Тот, кто не спит - страница 6
Но не спалось.
3
Утренняя птичья истерика бодрит сильнее кофе.
Петров, лежа в гамаке, завтракал, попеременно прикладываясь к тубу с сыром и пластиковой бутылочке с тоником. Почти космонавт почти в космосе.
Сороки верещали, обсуждая свои внутренние дела. Других двуногих бескрылых поблизости нет.
Он откинул полотнище и стал медленно спускаться на землю. Какой Тарзан, смешно, желтый земляной червяк в период линьки, старая кожа сошла, а новой — не оказалось.
Утро росистое, ночь все слезы выплакала. Босиком по траве, и ноги чистые-чистые. Кто моет ноги по утрам, тот поступает мудро…
Он прикрепил кобуру к ремню, вложил пистолет. Балласт, гарантирует остойчивость и безопасность, и рюкзак, наконец, полегчал, скоро вверх тянуть станет.
Он оглянулся на лесополосу, на темный след пролитой росы. И собак не требуется.
Вторая гипотенуза вернула на дорогу. Построение конгруэнтных фигур как условие совершенствования землепользования Древнего Египта.
Роса сохла быстро, и к следующей поперечине посадки исчезла. Деревья разрежены кустарником, обильно, пенно нахлынувшим в проход стопудовых урожаев. Тихие, спокойные кустики. Пичужки по-примолкли, зной. Воздух у горизонта дрожал, сгущаясь до плотности силикатного клея. Не увязнуть бы в этом клее. Если дойдет. Ведь далече. А до прохлады под сенью дерев и кустов метров триста. Дистанция эффективной стрельбы из автомата АКМ.
Петров упал на траву — плавно, удобно, освободился от рюкзака и, устроив его на предплечье, пополз. Со стороны посмотреть — дурак дураком. При условии, что никто со стороны не смотрит.
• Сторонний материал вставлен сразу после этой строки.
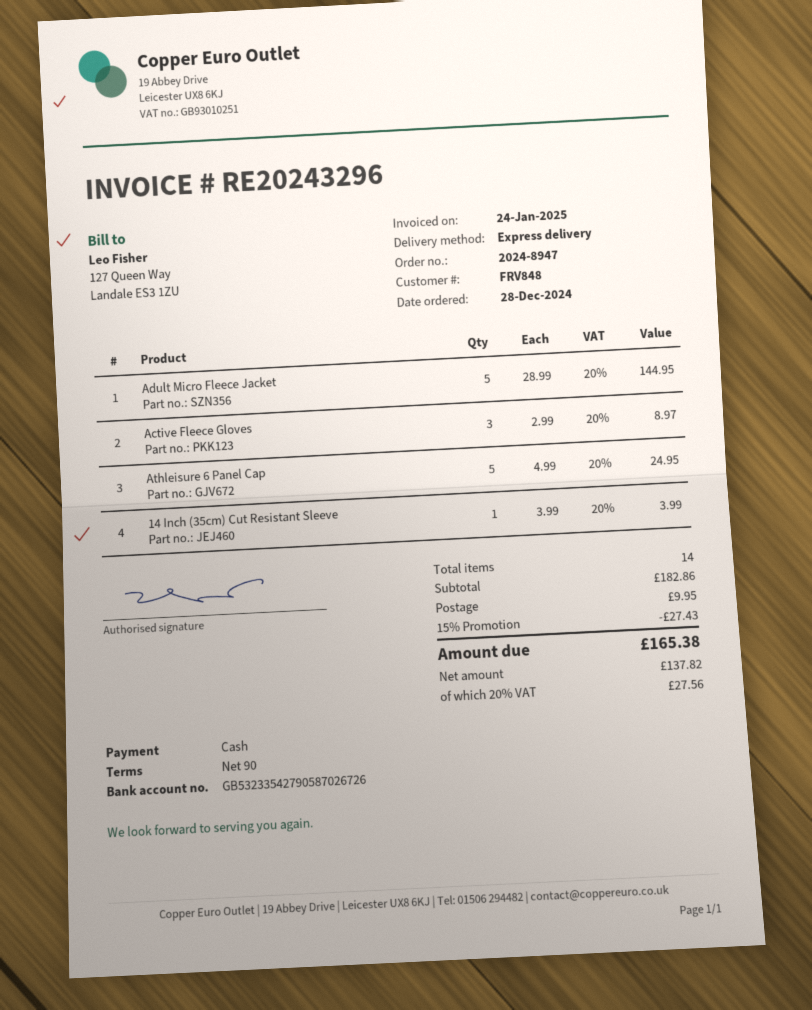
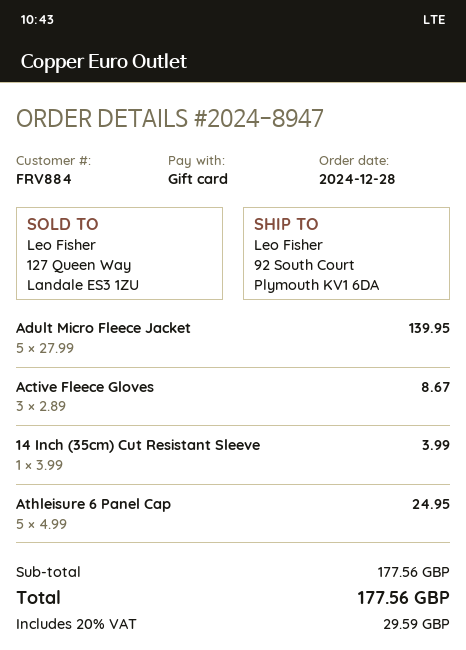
customer number: FRV848 -> FRV884
payment method: cash -> gift card
Adult Micro Fleece Jacket: 5 x 28.99 = 144.95 -> 5 x 27.99 = 139.95
Active Fleece Gloves: 3 x 2.99 = 8.97 -> 3 x 2.89 = 8.67
subtotal: 182.86 -> 177.56
discount: 15% = 27.43 -> none
shipping: 9.95 -> none
tax: 20% = 27.56 -> 20% = 29.59
total: 165.38 -> 177.56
Если смотрит — не дурак, а предусмотрительный, осторожный человек. Но если никто не смотрит, то тоже ведь не дурак. Имеет право передвигаться любым доступным способом.
Впрочем, словесная эквилибристика ни к чему: со стороны его видно быть не должно. Разве сверху.
Он глянул в белесое небо. Птица. Треугольный вырез хвоста. Ястреб, коршун? Забыл. Высматривает слепыша, мышь полевую, мало ли добыче на тысячах гектаров?
Петров приложил ухо к земле.
Если держать его так долго-долго, оно пустит корни и примется. Спасает только гильотинная ампутация, но ее осудил Господь наш, Матфей, двадцать шестая глава, стих пятьдесят второй.
Он переместился в сторону, опять прислушался. Будет.
Петров встал, побрел к застывшему терновнику. Колючий, цепкий, не разгуляешься. Совершенно неприспособленное для засад место. Зря ползал, пачкал и мял еще вчера браво сидевшую форму.
А, может, и не зря.
Он успел пройти четверть часа новой пустошью, когда позади, из покоренной посадки, но в километре от прохода показались конные. Двое. Странно. На слух три лошади, по меньшей мере. Одна для него? Заботливость умиляла до слез.
Он бежал назад, в кустарник, стараясь не споткнуться о вспучившую вдруг кочками землю.
Лошадь под первым всадником поскакала резвее, второй, напротив, поотстал, дожидаясь третьего, видно, старшего, лишь сейчас выехавшего в поле.
Понадеялся на заботу и ласку. Жди, сейчас приласкают.
Всадник все ближе. Дурашка, думает — страшный.
— Стой! Стой, говорю! — и застрочил из автомата, стараясь отрезать Петрова от посадки.
Не зря автоматическое оружие разминулось с кавалерией. Стрелять на скаку из автомата, да из какого автомата! Нет, поспешил с выводами: строчка второй очереди пролегла совсем рядом.
Петров остановился, выхватил пистолет. В случаях неясных и запутанных следует полагаться на классовое чутье. Конный пешему не товарищ. Все мы немножечко лошади, каждый из нас по-своему… — третья очередь явно шла поперек Петрова, и, обрывая ее, он выстрелил.
Смолк автомат, и лошадь, проскакав совсем немного, остановилась, увязнув в густом полуденном зное.
Оставшиеся всадники направили коней в поле, прочь, аллюр три креста, галоп. Трусоваты оказались. Или этот — их ударная сила, а они начальники, командир да комиссар?
Петров высвободил ногу убитого из стремени, и тот сполз наземь.
Штатская, гражданская одежда вневременного покроя, брюки да рубашка, изрядно поношенные. В карманах — кисет с самосадом да сложенный в несколько раз обрывок газеты. Бумага старая, а спичек нет.